#### [How to complete this task]
Read through the records. Copy each line that has the word "section".

########

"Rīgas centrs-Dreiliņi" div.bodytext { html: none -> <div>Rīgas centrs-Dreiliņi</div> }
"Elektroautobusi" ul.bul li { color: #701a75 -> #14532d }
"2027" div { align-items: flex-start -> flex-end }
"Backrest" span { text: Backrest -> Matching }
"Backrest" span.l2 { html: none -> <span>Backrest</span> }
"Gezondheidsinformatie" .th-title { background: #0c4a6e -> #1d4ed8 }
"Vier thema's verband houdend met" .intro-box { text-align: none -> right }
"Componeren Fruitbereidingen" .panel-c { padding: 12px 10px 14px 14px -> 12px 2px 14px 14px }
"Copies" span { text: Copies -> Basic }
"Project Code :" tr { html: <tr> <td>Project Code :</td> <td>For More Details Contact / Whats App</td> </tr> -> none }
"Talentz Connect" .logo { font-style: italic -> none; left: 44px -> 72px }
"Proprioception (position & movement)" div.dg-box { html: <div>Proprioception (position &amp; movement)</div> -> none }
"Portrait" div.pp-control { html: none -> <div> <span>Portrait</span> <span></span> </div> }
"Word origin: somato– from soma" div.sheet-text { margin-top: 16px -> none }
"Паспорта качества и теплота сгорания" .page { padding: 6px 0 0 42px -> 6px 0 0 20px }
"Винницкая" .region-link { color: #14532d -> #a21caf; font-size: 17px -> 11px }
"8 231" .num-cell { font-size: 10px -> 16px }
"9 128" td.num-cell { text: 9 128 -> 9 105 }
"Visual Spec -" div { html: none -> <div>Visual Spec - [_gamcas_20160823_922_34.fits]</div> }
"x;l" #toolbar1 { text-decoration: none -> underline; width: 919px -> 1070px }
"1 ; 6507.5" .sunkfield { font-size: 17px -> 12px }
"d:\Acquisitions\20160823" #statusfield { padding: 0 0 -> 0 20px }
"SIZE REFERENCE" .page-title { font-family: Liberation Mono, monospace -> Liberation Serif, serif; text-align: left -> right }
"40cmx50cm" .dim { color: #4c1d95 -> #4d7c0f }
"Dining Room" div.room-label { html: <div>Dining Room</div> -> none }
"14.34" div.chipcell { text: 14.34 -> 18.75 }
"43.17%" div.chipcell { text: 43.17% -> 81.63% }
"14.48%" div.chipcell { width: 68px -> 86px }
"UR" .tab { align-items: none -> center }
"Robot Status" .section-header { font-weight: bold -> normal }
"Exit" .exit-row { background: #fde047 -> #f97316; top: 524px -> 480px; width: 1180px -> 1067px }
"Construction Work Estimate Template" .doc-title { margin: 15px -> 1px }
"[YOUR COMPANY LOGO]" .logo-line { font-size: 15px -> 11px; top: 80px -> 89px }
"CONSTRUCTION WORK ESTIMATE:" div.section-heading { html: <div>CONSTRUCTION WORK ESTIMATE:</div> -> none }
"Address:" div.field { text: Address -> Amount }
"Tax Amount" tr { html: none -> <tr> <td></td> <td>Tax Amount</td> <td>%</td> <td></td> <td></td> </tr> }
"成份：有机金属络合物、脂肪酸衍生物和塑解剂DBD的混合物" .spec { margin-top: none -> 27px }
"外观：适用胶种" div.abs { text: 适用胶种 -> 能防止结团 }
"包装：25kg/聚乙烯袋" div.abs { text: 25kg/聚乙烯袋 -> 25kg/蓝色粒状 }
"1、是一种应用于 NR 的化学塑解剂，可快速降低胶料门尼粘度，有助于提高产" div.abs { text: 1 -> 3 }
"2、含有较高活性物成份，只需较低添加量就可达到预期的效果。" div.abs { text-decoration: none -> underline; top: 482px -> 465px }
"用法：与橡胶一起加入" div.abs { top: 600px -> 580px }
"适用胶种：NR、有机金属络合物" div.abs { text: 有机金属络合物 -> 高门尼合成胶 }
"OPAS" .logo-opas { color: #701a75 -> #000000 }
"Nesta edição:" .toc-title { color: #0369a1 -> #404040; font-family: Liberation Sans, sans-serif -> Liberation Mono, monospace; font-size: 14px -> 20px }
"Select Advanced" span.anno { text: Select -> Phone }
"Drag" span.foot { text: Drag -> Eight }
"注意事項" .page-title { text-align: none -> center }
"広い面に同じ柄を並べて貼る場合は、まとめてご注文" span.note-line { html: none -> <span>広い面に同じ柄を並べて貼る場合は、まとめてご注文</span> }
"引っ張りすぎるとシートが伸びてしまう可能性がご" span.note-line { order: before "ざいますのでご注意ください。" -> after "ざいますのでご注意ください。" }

########

#### [Written response]
"Robot Status" .section-header { font-weight: bold -> normal }
"CONSTRUCTION WORK ESTIMATE:" div.section-heading { html: <div>CONSTRUCTION WORK ESTIMATE:</div> -> none }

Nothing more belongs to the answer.